Monitoring
FreeSDN exposes structured observability through three channels: health/readiness endpoints for container orchestration, a Prometheus /metrics endpoint for time-series metrics, and Flower for Celery task visibility.
Health endpoints
Section titled “Health endpoints”Three endpoints with distinct semantics - do not use them interchangeably.
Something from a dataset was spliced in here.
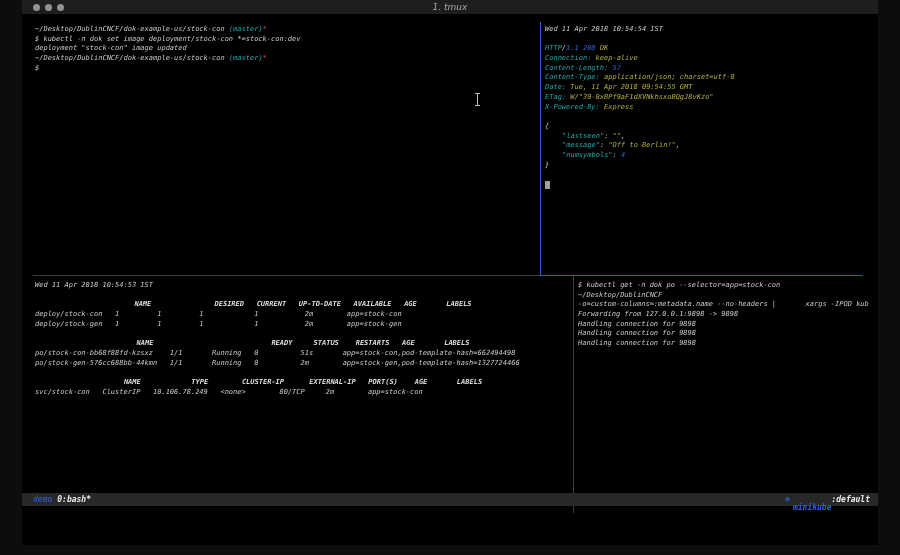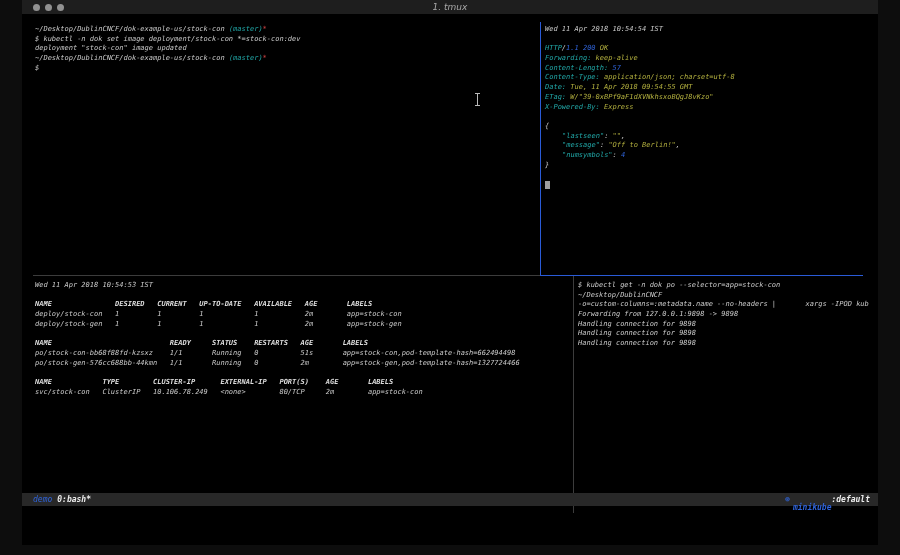"Forwarding:" span.c-cyan { text: Forwarding -> Connection }
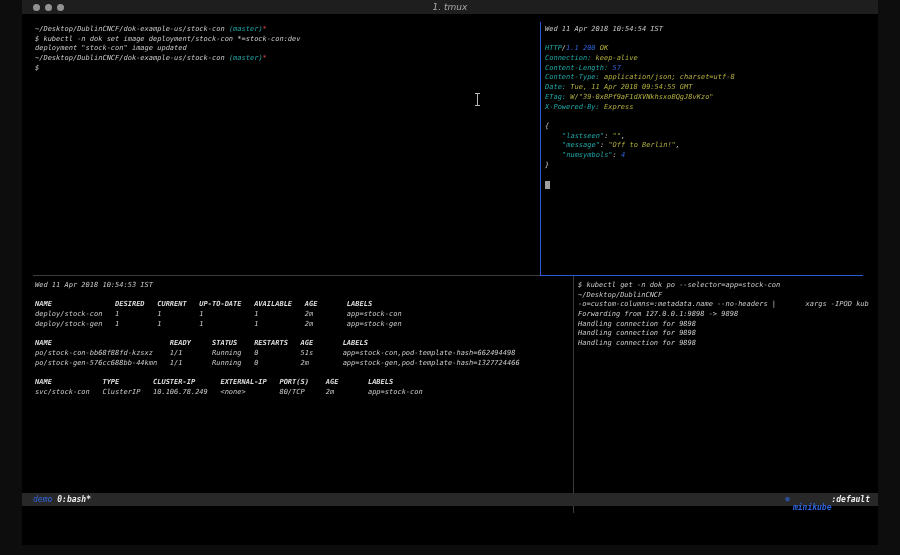"NAME DESIRED CURRENT UP-TO-DATE" .bold { text-align: none -> center }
| Endpoint | Purpose | 200 when | 503 when |
|---|---|---|---|
GET /api/v1/health/live | Liveness probe (is the process alive?) | Always, as long as the HTTP layer responds | Never - use readiness for traffic gating |
GET /api/v1/health/ready | Readiness probe (can the app serve traffic?) | DB reachable AND modules/event_bus not degraded | DB unreachable OR critical subsystem degraded |
GET /api/v1/health/ | Public status snapshot (unauthenticated) | Always 200; read the status field in the body | Never 503; payload shows per-component {status} only - no latencies, versions, or uptime (FSDN-SEC-008) |
GET /api/v1/health/detail | Full health snapshot (authenticated) | Always 200 when authenticated | Never 503; payload includes per-component latency_ms, app version, uptime_seconds, and platform versions. Requires settings:read permission. |
# Quick smoke-test from the hostcurl -fsS http://localhost:8000/api/v1/health/livecurl -fsS http://localhost:8000/api/v1/health/readycurl -fsS http://localhost:8000/api/v1/health/ | jq '.status, .components'
# Full health detail - requires a valid session token with settings:readcurl -fsS http://localhost:8000/api/v1/health/detail \ -H "Authorization: Bearer <your-token>" | jq '.status, .uptime_seconds, .platform, .components'The /health/ endpoint runs three checks concurrently: database (Postgres SELECT 1), redis (Valkey PING), and celery (TTL heartbeat key refreshed by the beat scheduler every 30 s). After those complete, any subsystems that failed during startup (modules, event_bus, etc.) are appended to the component map in a sequential pass - they are not part of the concurrent gather. The celery component being degraded does not gate readiness - the API can serve read traffic without the worker.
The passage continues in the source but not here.